Add text analyser to consoles by SlySven · Pull Request #1579 · Mudlet/Mudlet

SlySven · 2018-03-09T20:31:31Z

This will allow the user to determine the exact characters present in a line of MUD (or locally generated) text which could be useful in working out what to use to construct triggers and also how the displayed characters are constructed in UTF-8 bytes. To use it the user should control click on a line of text in a console and then right click to bring up the context menu. By moving the cursor over the "analyse characters" action and hovering there a generated tool-tip will be brought up that contains HTML tables with the break down of Unicode code-points which is then broken down into the corresponding UTF-16 (which Qt uses internally to store all text in QStrings) and UTF-8 which is what the Lua sub-system gets as its form of strings. For characters that are not on the Basic Multi-Plane and which thus need two QChars (and thus UTF-16 surrogate pairs) to represent the pairs of UTF-16 values (in the range 0xD800 to 0xDBFF for the first, high surrogate followed by one in the range 0xDC00 to 0xDFFF for the second, low surrogate) those numbers are also displayed.

Note: this works on (only) the whole first line of the selected text even if more than one line is selected - or only a fraction of that first line is selected. The context menu entry is NOT shown if there is no selection.

Signed-off-by: Stephen Lyons slysven@virginmedia.com

This will allow the user to determine the exact characters present in a line of MUD (or locally generated) text which could be useful in working out what to use to construct triggers and also how the displayed characters are constructed in UTF-8 bytes. To use it the user should control click on a line of text in a console and then right click to bring up the context menu. By moving the cursor over the "analyser characters" action and hovering there a generated tool-tip will be brought up that contains HTML tables with the break down of Unicode code-points which is then broken down into the corresponding UTF-16 (which Qt uses internally to store all text in QStrings) and UTF-8 which is what the Lua sub-system gets as its form of strings. For characters that are not on the Basic Multi-Plane and which thus need two QChar (and thus UTF-16 surrogate pairs) to represent the pairs of UTF-16 values (in the range 0xD800 to 0xDBFF for the first, high surrogate followed by one in the range 0xDC00 to 0xDFFF for the second, low surrogate) those numbers are also displayed. Note: this works on (only) the whole first line of the selected text even if more than one line is selected - or only a fraction of that first line is selected. The context menu entry is NOT shown if there is no selection. Signed-off-by: Stephen Lyons <slysven@virginmedia.com>

SlySven · 2018-03-09T21:02:26Z

This is one part of a significant PR I am assembling to sort out the display/selection of non-BMP or text with combining diacriticals or other unusual features that mean that there is not a straight one-to-one mapping of QChar/TChar to on-screen glyphs. It will be really useful to do things like telling the difference between say all of these - which are (almost) all representations of things that could be held to look like:

a: aаɑᵃₐ⒜ⓐ⠁ⲁａ𝐚𝑎𝒂𝒶𝓪𝔞𝕒𝖆𝗮
e: eɐᵉₑ℮ℯⅇ⒠ⓔ⠊ⲉｅ𝈡𝐞𝑒𝒆𝓮𝔢𝕖𝖊𝗲
A: `ΑAᗅᗋᗩᴀᴬ₳Ⓐ⠠⠁ⲀꓮＡ𐌀𝐀𝐴𝑨𝚨𝛢𝜜𝝖𝞐𝒜𝔸𝕬𝖠𝗔𝘈

{OK, the capital A in Braille needs the preceding dot-6 to turn it from the lower case dot-1 of 'a' into the upper case 'A'...!}

Anyhow this is one part that can be done completely separately to the rest so I pulled it out as a separate PR to make the other one smaller. 😇

Some examples:

vadi2 · 2018-03-13T12:23:07Z

Great tool! Since this is mostly aimed at writing triggers, what do you think about moving the analyze option to the trigger pattern field where it's more appropriate for the context?

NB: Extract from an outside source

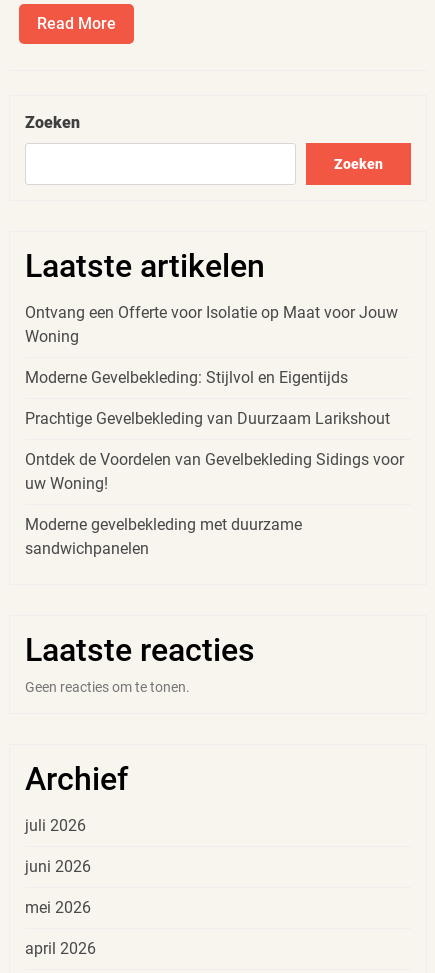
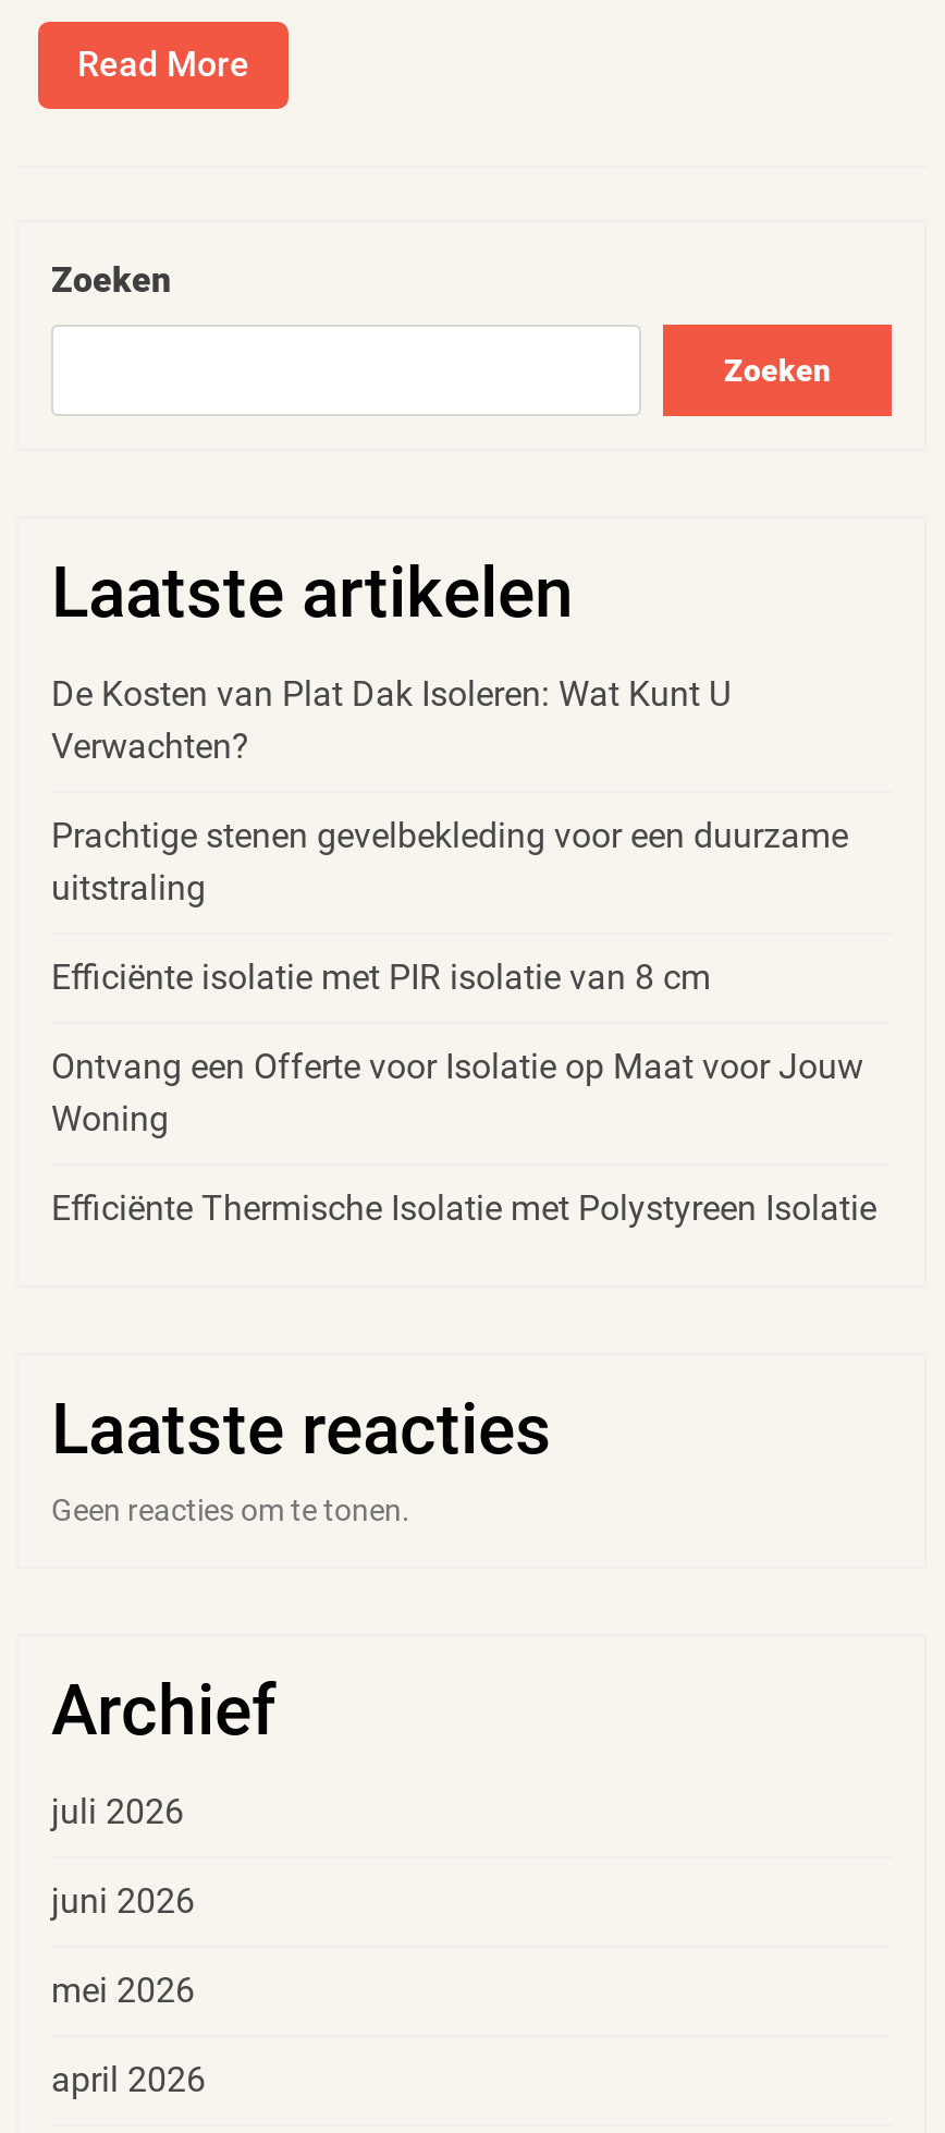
none -> [51,674,848,999] De Kosten van Plat Dak Isoleren: Wat Kunt U | Verwachten? | Prachtige stenen gevelbekleding voor een duurzame | uitstraling | Efficiënte isolatie met PIR isolatie van 8 cm
moved [25,303,398,346] -> [51,1047,863,1140]: Ontvang een Offerte voor Isolatie op Maat voor Jouw | Woning
[25,368,404,558] Moderne Gevelbekleding: Stijlvol en Eigentijds | Prachtige Gevelbekleding van Duurzaam Larikshout | Ontdek de Voordelen van Gevelbekleding Sidings voor | uw Woning! | Moderne gevelbekleding met duurzame | sandwichpanelen -> [51,1188,876,1230] Efficiënte Thermische Isolatie met Polystyreen Isolatie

SlySven · 2018-03-14T00:03:46Z

Do you mean duplicating the functionality - to show exactly what is in the patterns so that they can be checked - or, well, what? 😕

The functionality is keyed to the mouse event in the TTextEdit class that is incorporated into any TConsole so it even works in the Central Debug Console; so moving it to the editor does not make too much sense to me. 🙁

Note that it is done using the tooltip to that "analyze characters" QAction so that it only persists while the mouse hovers over it; this has the unfortunate side-effect that it is not then possible to select and copy a part of the details but it does mean that it disappears nicely afterwards and no extra code to close/clean up/prevent mutiple copies of the display is needed. It is intended to be informational - which I think it is - and of course, once the user identifies what is being shown, there is always the option to select and copy the text directly from the TConsole to paste it in the editor...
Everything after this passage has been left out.